>>>

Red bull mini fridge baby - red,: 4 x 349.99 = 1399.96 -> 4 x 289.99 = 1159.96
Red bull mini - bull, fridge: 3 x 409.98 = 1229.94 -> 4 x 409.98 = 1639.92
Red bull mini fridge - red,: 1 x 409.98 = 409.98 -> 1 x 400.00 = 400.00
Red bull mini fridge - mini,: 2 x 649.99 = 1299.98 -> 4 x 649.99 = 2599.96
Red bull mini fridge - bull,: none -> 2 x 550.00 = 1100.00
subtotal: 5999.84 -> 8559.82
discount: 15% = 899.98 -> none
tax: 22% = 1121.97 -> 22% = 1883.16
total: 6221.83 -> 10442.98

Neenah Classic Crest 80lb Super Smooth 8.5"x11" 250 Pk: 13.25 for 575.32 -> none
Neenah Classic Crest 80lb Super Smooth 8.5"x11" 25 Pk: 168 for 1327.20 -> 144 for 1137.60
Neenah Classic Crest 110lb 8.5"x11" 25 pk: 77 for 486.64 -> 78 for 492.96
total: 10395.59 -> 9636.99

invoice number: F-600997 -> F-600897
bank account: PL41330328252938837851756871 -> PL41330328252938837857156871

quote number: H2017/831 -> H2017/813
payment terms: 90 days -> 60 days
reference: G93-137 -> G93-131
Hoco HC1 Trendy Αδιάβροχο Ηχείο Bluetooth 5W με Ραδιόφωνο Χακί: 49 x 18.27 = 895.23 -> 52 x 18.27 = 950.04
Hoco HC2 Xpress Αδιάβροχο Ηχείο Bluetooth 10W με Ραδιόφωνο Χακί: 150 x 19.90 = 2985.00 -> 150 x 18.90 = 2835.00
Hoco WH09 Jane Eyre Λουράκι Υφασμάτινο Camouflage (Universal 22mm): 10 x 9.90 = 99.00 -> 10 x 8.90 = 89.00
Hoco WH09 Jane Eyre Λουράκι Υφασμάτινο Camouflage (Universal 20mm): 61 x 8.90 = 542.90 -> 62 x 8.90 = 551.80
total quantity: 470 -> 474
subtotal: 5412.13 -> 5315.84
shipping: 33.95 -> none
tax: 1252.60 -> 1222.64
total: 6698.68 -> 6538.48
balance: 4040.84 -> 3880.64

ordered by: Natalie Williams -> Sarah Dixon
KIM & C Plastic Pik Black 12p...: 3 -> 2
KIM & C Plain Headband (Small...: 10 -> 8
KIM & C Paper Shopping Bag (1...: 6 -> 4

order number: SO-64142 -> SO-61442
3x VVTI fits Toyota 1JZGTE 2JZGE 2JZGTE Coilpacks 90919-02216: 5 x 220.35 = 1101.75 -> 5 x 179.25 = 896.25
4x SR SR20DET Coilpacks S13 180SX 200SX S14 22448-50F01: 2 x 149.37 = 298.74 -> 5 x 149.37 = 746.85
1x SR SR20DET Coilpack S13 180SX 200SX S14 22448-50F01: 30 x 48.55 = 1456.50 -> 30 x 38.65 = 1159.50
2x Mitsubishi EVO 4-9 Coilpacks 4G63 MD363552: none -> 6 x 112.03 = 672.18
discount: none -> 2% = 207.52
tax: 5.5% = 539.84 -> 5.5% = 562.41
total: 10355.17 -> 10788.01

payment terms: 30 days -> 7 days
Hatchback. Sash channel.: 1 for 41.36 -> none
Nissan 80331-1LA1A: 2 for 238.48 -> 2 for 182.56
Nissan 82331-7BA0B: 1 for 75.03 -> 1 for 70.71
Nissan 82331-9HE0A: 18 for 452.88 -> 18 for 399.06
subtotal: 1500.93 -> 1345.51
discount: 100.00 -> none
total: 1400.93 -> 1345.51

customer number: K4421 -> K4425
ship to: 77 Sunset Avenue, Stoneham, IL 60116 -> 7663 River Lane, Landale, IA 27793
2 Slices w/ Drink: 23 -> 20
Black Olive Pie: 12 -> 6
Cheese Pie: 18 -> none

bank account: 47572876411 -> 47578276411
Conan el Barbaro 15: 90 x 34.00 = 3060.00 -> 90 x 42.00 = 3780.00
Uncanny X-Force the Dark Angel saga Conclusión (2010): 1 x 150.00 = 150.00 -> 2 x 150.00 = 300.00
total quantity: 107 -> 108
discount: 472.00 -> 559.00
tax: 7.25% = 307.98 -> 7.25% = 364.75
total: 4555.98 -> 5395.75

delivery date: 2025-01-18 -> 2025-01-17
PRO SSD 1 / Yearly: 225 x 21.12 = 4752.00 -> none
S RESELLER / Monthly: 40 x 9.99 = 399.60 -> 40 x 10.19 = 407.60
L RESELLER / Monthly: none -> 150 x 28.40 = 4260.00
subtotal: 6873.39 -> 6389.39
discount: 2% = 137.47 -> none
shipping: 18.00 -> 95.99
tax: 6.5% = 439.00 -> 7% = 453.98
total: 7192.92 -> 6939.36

<<<

* _What you will do_: Transcribe the records above in full, exactly as they stand.

* _Solution to this exercise_:
Red bull mini fridge baby - red,: 4 x 349.99 = 1399.96 -> 4 x 289.99 = 1159.96
Red bull mini - bull, fridge: 3 x 409.98 = 1229.94 -> 4 x 409.98 = 1639.92
Red bull mini fridge - red,: 1 x 409.98 = 409.98 -> 1 x 400.00 = 400.00
Red bull mini fridge - mini,: 2 x 649.99 = 1299.98 -> 4 x 649.99 = 2599.96
Red bull mini fridge - bull,: none -> 2 x 550.00 = 1100.00
subtotal: 5999.84 -> 8559.82
discount: 15% = 899.98 -> none
tax: 22% = 1121.97 -> 22% = 1883.16
total: 6221.83 -> 10442.98

Neenah Classic Crest 80lb Super Smooth 8.5"x11" 250 Pk: 13.25 for 575.32 -> none
Neenah Classic Crest 80lb Super Smooth 8.5"x11" 25 Pk: 168 for 1327.20 -> 144 for 1137.60
Neenah Classic Crest 110lb 8.5"x11" 25 pk: 77 for 486.64 -> 78 for 492.96
total: 10395.59 -> 9636.99

invoice number: F-600997 -> F-600897
bank account: PL41330328252938837851756871 -> PL41330328252938837857156871

quote number: H2017/831 -> H2017/813
payment terms: 90 days -> 60 days
reference: G93-137 -> G93-131
Hoco HC1 Trendy Αδιάβροχο Ηχείο Bluetooth 5W με Ραδιόφωνο Χακί: 49 x 18.27 = 895.23 -> 52 x 18.27 = 950.04
Hoco HC2 Xpress Αδιάβροχο Ηχείο Bluetooth 10W με Ραδιόφωνο Χακί: 150 x 19.90 = 2985.00 -> 150 x 18.90 = 2835.00
Hoco WH09 Jane Eyre Λουράκι Υφασμάτινο Camouflage (Universal 22mm): 10 x 9.90 = 99.00 -> 10 x 8.90 = 89.00
Hoco WH09 Jane Eyre Λουράκι Υφασμάτινο Camouflage (Universal 20mm): 61 x 8.90 = 542.90 -> 62 x 8.90 = 551.80
total quantity: 470 -> 474
subtotal: 5412.13 -> 5315.84
shipping: 33.95 -> none
tax: 1252.60 -> 1222.64
total: 6698.68 -> 6538.48
balance: 4040.84 -> 3880.64

ordered by: Natalie Williams -> Sarah Dixon
KIM & C Plastic Pik Black 12p...: 3 -> 2
KIM & C Plain Headband (Small...: 10 -> 8
KIM & C Paper Shopping Bag (1...: 6 -> 4

order number: SO-64142 -> SO-61442
3x VVTI fits Toyota 1JZGTE 2JZGE 2JZGTE Coilpacks 90919-02216: 5 x 220.35 = 1101.75 -> 5 x 179.25 = 896.25
4x SR SR20DET Coilpacks S13 180SX 200SX S14 22448-50F01: 2 x 149.37 = 298.74 -> 5 x 149.37 = 746.85
1x SR SR20DET Coilpack S13 180SX 200SX S14 22448-50F01: 30 x 48.55 = 1456.50 -> 30 x 38.65 = 1159.50
2x Mitsubishi EVO 4-9 Coilpacks 4G63 MD363552: none -> 6 x 112.03 = 672.18
discount: none -> 2% = 207.52
tax: 5.5% = 539.84 -> 5.5% = 562.41
total: 10355.17 -> 10788.01

payment terms: 30 days -> 7 days
Hatchback. Sash channel.: 1 for 41.36 -> none
Nissan 80331-1LA1A: 2 for 238.48 -> 2 for 182.56
Nissan 82331-7BA0B: 1 for 75.03 -> 1 for 70.71
Nissan 82331-9HE0A: 18 for 452.88 -> 18 for 399.06
subtotal: 1500.93 -> 1345.51
discount: 100.00 -> none
total: 1400.93 -> 1345.51

customer number: K4421 -> K4425
ship to: 77 Sunset Avenue, Stoneham, IL 60116 -> 7663 River Lane, Landale, IA 27793
2 Slices w/ Drink: 23 -> 20
Black Olive Pie: 12 -> 6
Cheese Pie: 18 -> none

bank account: 47572876411 -> 47578276411
Conan el Barbaro 15: 90 x 34.00 = 3060.00 -> 90 x 42.00 = 3780.00
Uncanny X-Force the Dark Angel saga Conclusión (2010): 1 x 150.00 = 150.00 -> 2 x 150.00 = 300.00
total quantity: 107 -> 108
discount: 472.00 -> 559.00
tax: 7.25% = 307.98 -> 7.25% = 364.75
total: 4555.98 -> 5395.75

delivery date: 2025-01-18 -> 2025-01-17
PRO SSD 1 / Yearly: 225 x 21.12 = 4752.00 -> none
S RESELLER / Monthly: 40 x 9.99 = 399.60 -> 40 x 10.19 = 407.60
L RESELLER / Monthly: none -> 150 x 28.40 = 4260.00
subtotal: 6873.39 -> 6389.39
discount: 2% = 137.47 -> none
shipping: 18.00 -> 95.99
tax: 6.5% = 439.00 -> 7% = 453.98
total: 7192.92 -> 6939.36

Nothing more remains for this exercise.